Investir na pessoa humana

Padre Edson disse não ter dúvidas de que é necessário investir na pessoa humana. “Patinamos na vida religiosa, hoje, não por causa dos grandes sonhos, das grandes utopias, porque isso mantemos de alguma maneira, mas a pessoa do religioso/a pode estar num processo interno de profundas inquietações  que precisam ser trabalhadas.  Enquanto não trabalharmos o ser humano, a juventude que vem tão quebrada dos seus lares, de suas, famílias, torna-se difícil sonhar alto ou o sonho será de um pequeno grupo”.
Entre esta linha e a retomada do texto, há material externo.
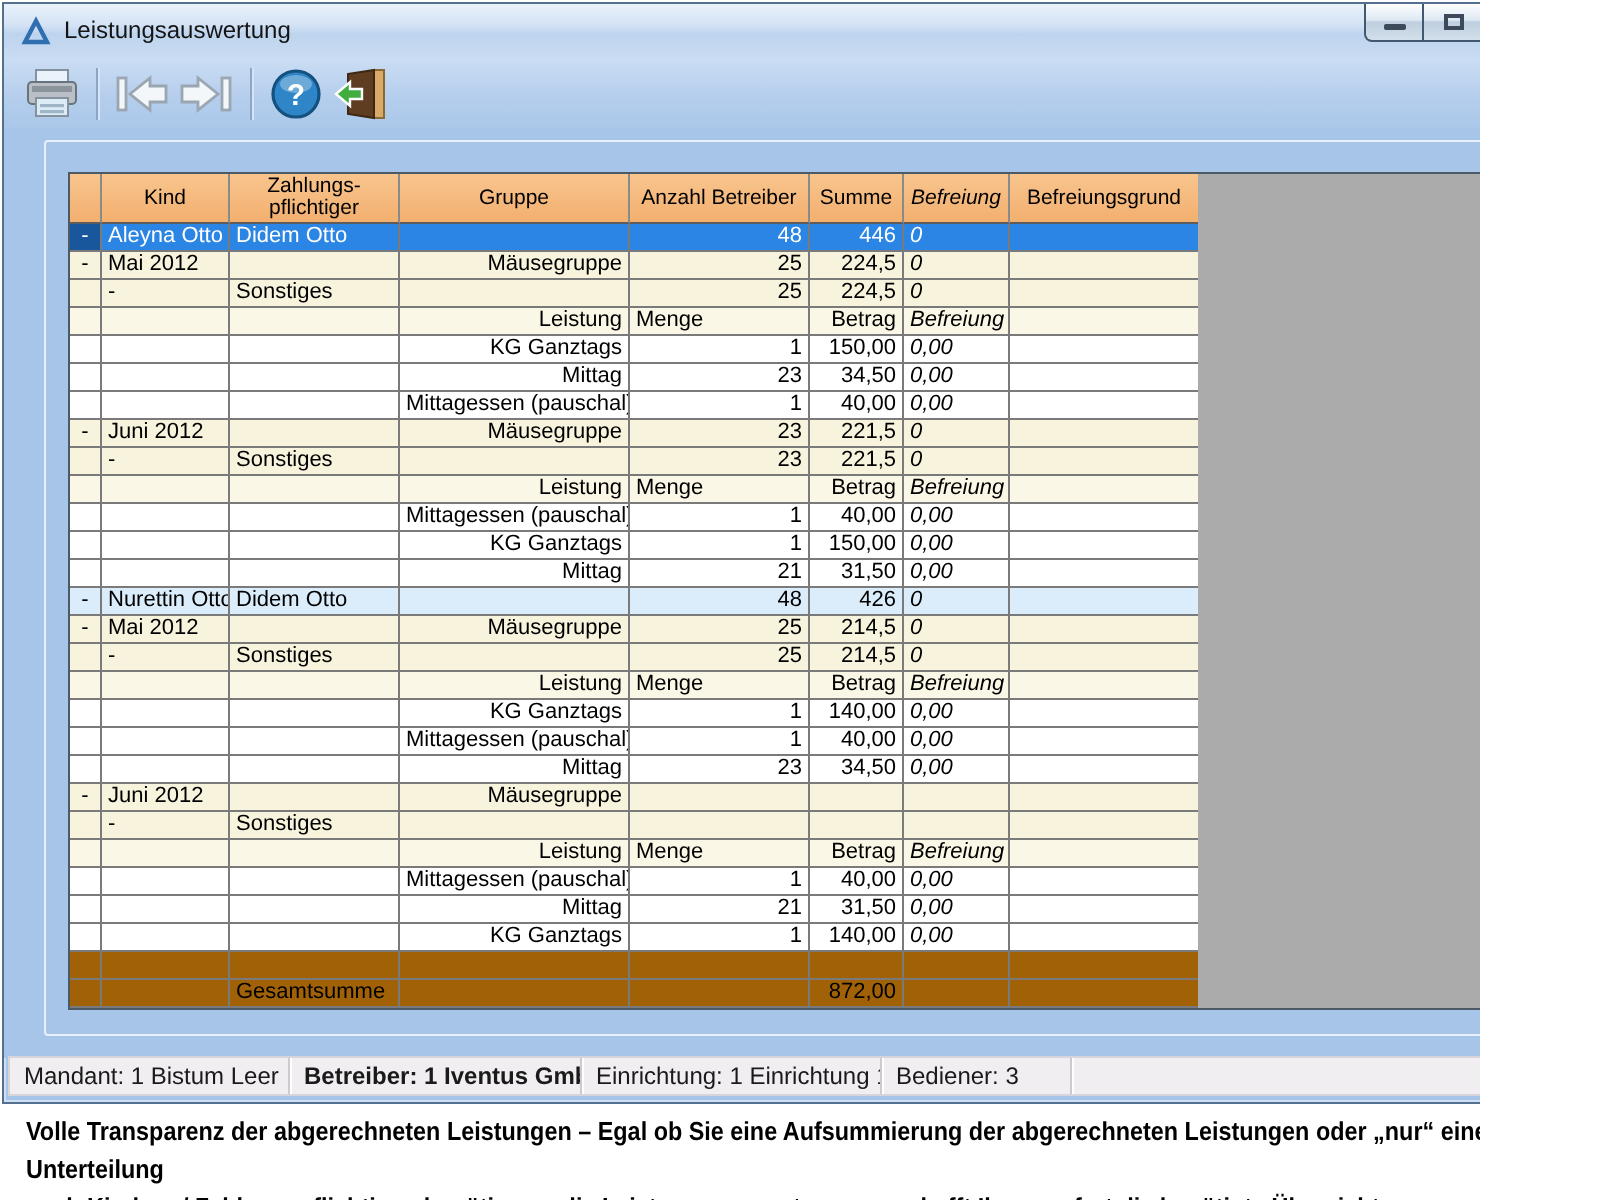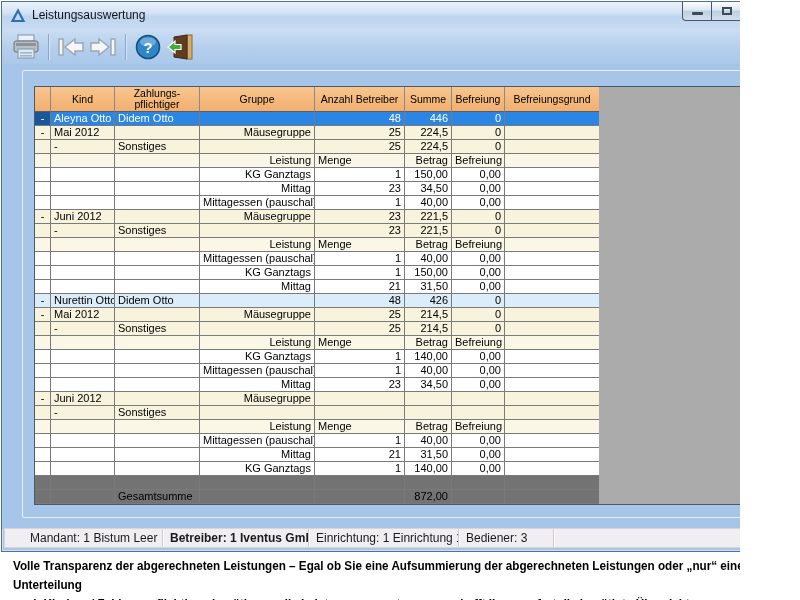"Befreiung" .c6 { font-style: none -> italic; text-align: right -> none }
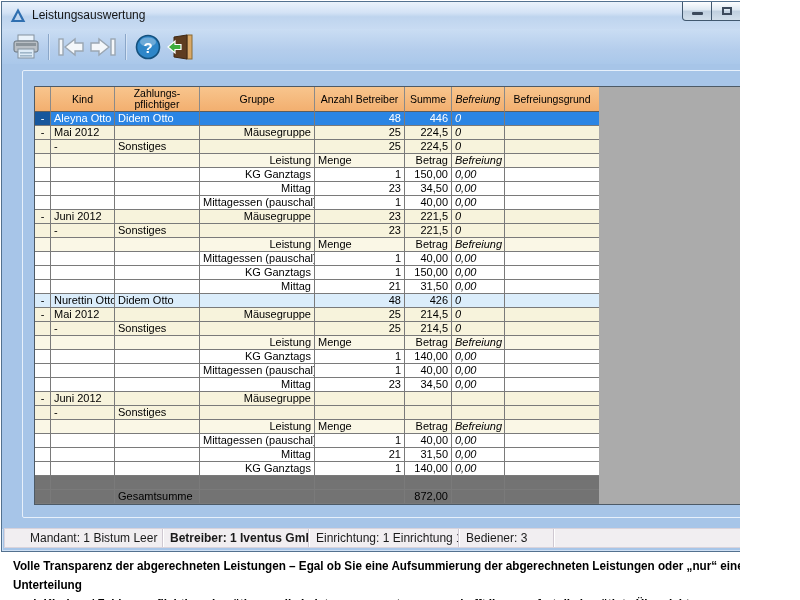"Gesamtsumme" .total { background: #737373 -> #a16207 }
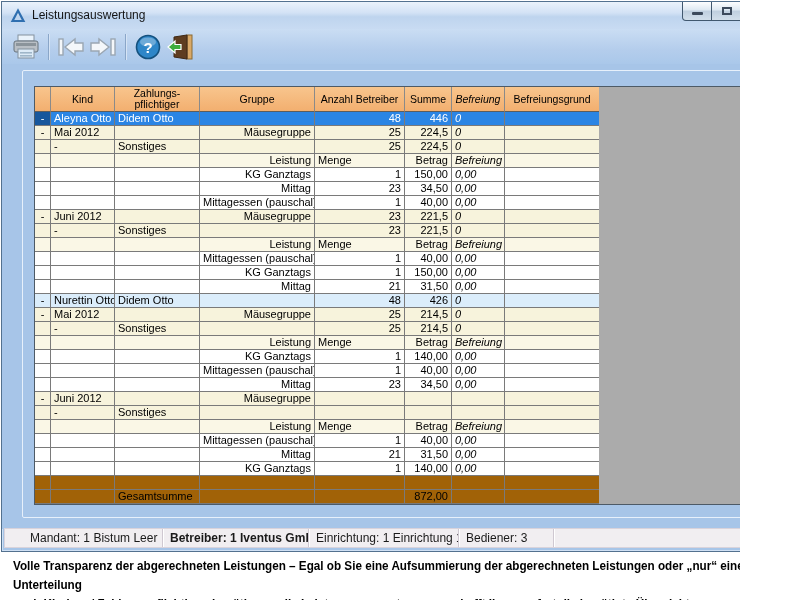"Mandant: 1 Bistum Leer" .statusbar { padding-left: 18px -> none }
Formar formadores para um novo tempo

Para investir na juventude é preciso ter formadores à altura, e esse é outro desafio. Ninguém quer ser formador. Porque é um grande desafio lidar com a juventude por ser um terreno desconhecido para quem tem mais de 50 anos. E lidar com um jovem de 16 a 20, não é simples porque são mundos diferentes e até incompreensíveis. Não é só uma questão de formação do formador, mas perguntar se o formador ou a formadora reúne os requisitos necessários de diálogo, de inter-relação, de paciência para ouvir, pois sem isso, pode-se estar muito bem formado, ser um excelente profissional, mas estará sempre distante da juventude. Se o formador não se arrisca ser jovem com os jovens estará fadado ao insucesso. Ser jovem com o jovem, na função de formador e não de pai.

Missão intergentes e interpauperis

Ao tratar da  missão se faz necessário adjetivá-la. Quando se trata de ser missionário onde as coisas estão bem organizadas, um paróquia bem estabelecida, uma casa bem arrumada, se torna muito mais fácil encontrar missionários  disponíveis. Mas se  a missão é  entre os excluídos, o desafio de encontrar pessoas para essas realidades é bem maior. O espírito do comodismo, da cultura urbana do século XXI influencia a muitos. A missão hoje tem que ser vista na perspectiva da missão intergentes e interpauperis, entre aqueles que não tem vez e voz.

É esta missão – entre os pobres – que é o combustível que propicia mudanças fundamentais e substanciais na Vida Religiosa, caso contrário voltamos para o antigo e conhecido processo de aburguesamento.  A missão entre os excluídos é o lugar epistemológico, referencial sobre o qual nos renovaremos como Vida Religiosa.